Friday, June 15, 2007

Notes on the Car Society: First, Kill All The Subsidies?

by Tom Bozzo

(Another installment in an occasional series of posts.)

Rob Zaleski has a pretty interesting article in the Cap Times describing how U.S. Highway 12 was expanded from two to four lanes along a 17-mile stretch between the far west side of Madison and Sauk City without turning it into a sprawl magnet. I think the jury is out on near-Madison sprawl — that depends, for instance, on the fate of the to-be-heavily-subsidized and comically named Tribeca Village development proposed to occupy a chunk of ex-open space on the Middleton fringes.

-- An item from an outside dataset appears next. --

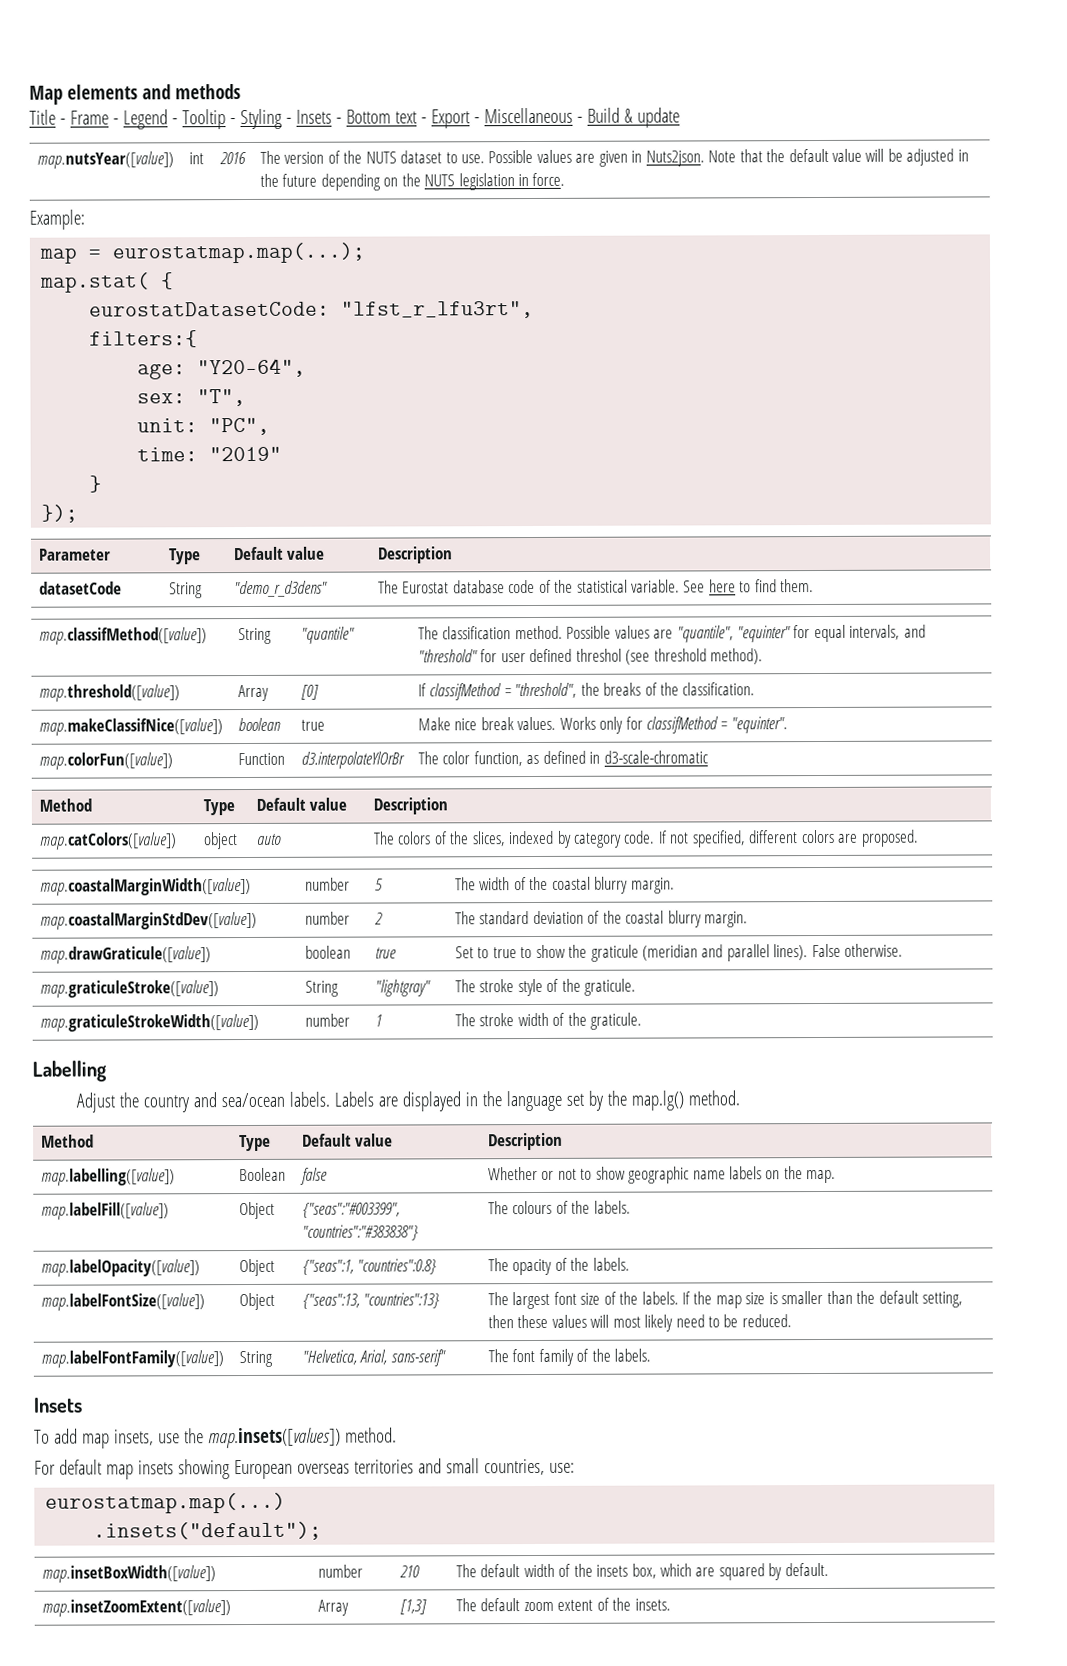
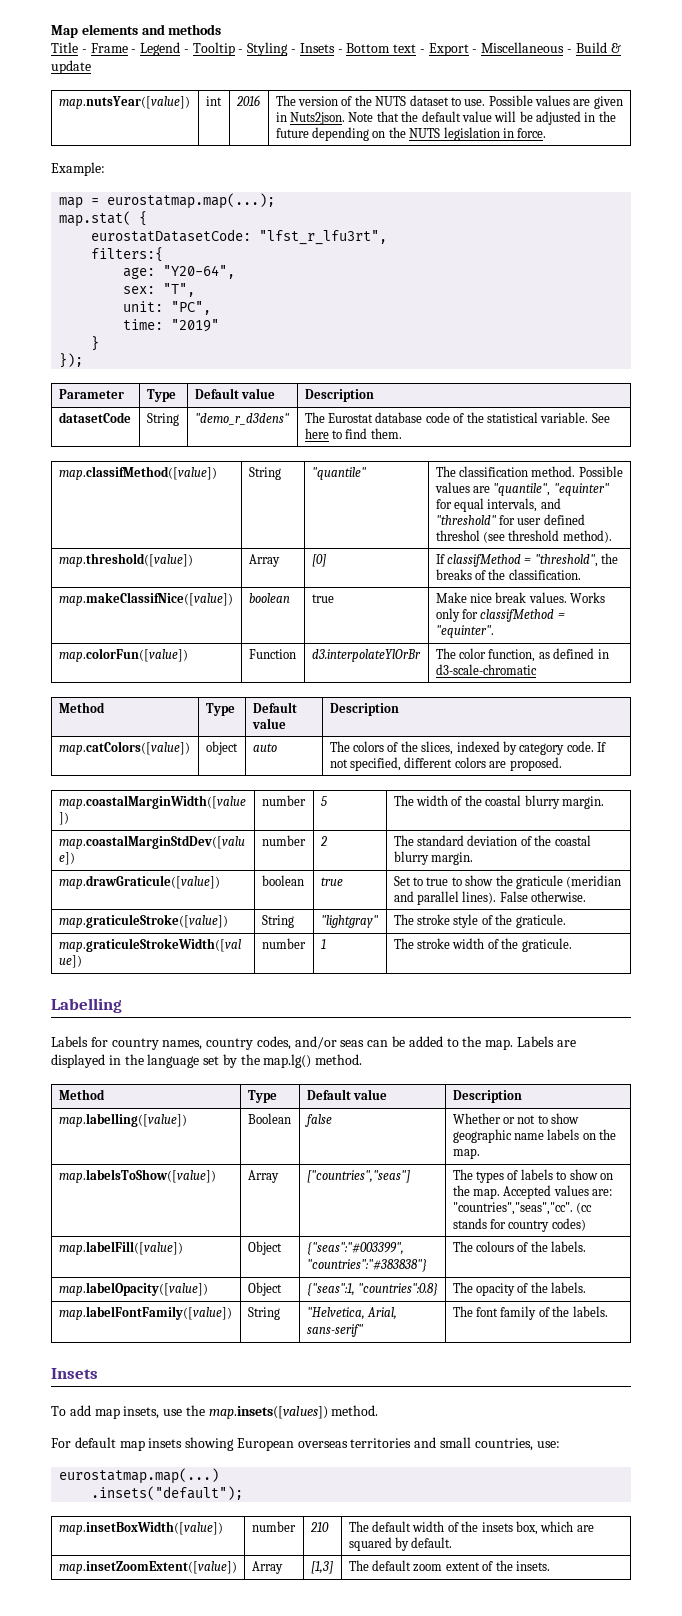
- Adjust the country and sea/ocean labels.
+ Labels for country names, country codes, and/or seas can be added to the map.
+ map.labelsToShow([value]) | Array | ["countries","seas"] | The types of labels to show on the map. Accepted values are: "countries","seas","cc". (cc stands for country codes)
- map.labelFontSize([value]) | Object | {"seas":13, "countries":13} | The largest font size of the labels. If the map size is smaller than the default setting, then these values will most likely need to be reduced.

The Highway 12 project went ahead despite concerns about the amount of land it consumed along the route, etc., in part because of strong support from Tommy "King of Pavement" (*) Thompson and the political implications of the amount of money to be spent — $130 million. That's $1.91 million per lane-mile. (**)

One major way our transportation policies are screwed up is that transit projects are criticized (usually) from the right for failure to cover their costs. Apologists for sprawl often suggest that people are still voting with their feet in favor of suburbia, and some barely stop short of suggesting that suburbia and the accompanying automobile use is the natural economic ordering of things. I wouldn't object under the principle of 'if you pay the full cost of what you're doing I'm happy to be a libertarian.' But, as even us liberal economists will tell you, incentives matter, and less commonly aired is whether plain-old roads cover their costs and thus if sprawl is at least partly a response to subsidies.

Short answer: The car society requires roads that are, at best, funded by a tangle of cross-subsidies from very heavily-trafficked roads to feeder routes that can't pay their own way. In practice, motoring is heavily subsidized by general tax revenues and not-entirely-voluntary contributions of resources from motorists themselves.

The Highway 12 project provides a good example. Servicing the construction cost runs about $300 per lane-mile per day. That assumes a 30-year life of the road, 4% cost of funds, and does not include interim maintenance. If you think of the route's "revenue" as the tax on the gas burned by the traffic, that works out to about 2 cents per vehicle-mile (combined federal and Wisconsin tax) assuming 25 mpg. It follows directly that the break-even traffic is about 15,000 vehicles per day per lane.

The DOT helpfully provides traffic projections (PDF) for the stretch heading out of Madison. Only the sections (near Madison) with the heaviest traffic have half that much traffic. More typically, U.S. 12 carries less than 1/3 the breakeven volume, even in the 2025 projection.

Yet, as the state's project page notes, "The [pre-construction] Average Daily Traffic (ADT) volume on this corridor was over double the average statewide volume for similar two-lane highways. The increasing volumes had caused the road to become congested and unsafe."

Indeed, Zaleski notes that accident rates have dropped dramatically since the new road opened, avoiding perhaps 130-140 accidents annually. If that saves $30,000 per crash (***) in avoided economic losses, the safety improvements make up much of shortage of traffic-generated revenue, though probably not all. Highway 12 is something of an exceptional case, since the old road was very dangerous. Major reconstruction of an existing road would tend to have negligible safety benefits.

The conclusion is that most roads become congested and/or unsafe long before they even get close to "paying for themselves" without tolls or congestion charges. To the question in the title, the subsidies arguably can't be killed off entirely, but there would be less mode-choice foolishness, perhaps, if people didn't act like we motor about under conditions that have, or would, arise under the "free market."

So, Susan Lampert Smith, next time you're sitting in Verona Road traffic and inclined to complain about city-dwelling smartypantses who aren't, just keep in mind that in doing so, you're not even paying for the costs your suburban motoring lifestyle. (****)

(*) Another byproduct of our spelunking in the state Democratic Party files at the Wisconsin Historical Society: back in the late 40s, the Democratic Organizing Committee's platform documents complained about the influence of the "concrete lobby" in the Republican-dominated politics of the time.

(**) Portions of the project re-used stretches of the old highway, so this is may be somewhat less than the average cost of totally new construction, even netting out state DOT expenditures on conservation easements along the route. The current phase of reconstruction of East Washington Avenue on the east side of Madison has a contract cost of roughly $1.8 million per lane-mile; weekday traffic along that segment is between 7,000-8,000 cars per lane-mile.

(***) The Wisconsin DOT's crash facts indicate some $1.7 billion in economic losses due to 60,000 rural accidents in 2005, for an average loss of $28,333.

(****) Driver of gas guzzlers pay for more of the road but lard on external costs that I haven't considered and which work in the opposite direction. And if you're inclined to object that roads at least could be construed as recovering some of their capital costs, I'll add that the external costs are massive.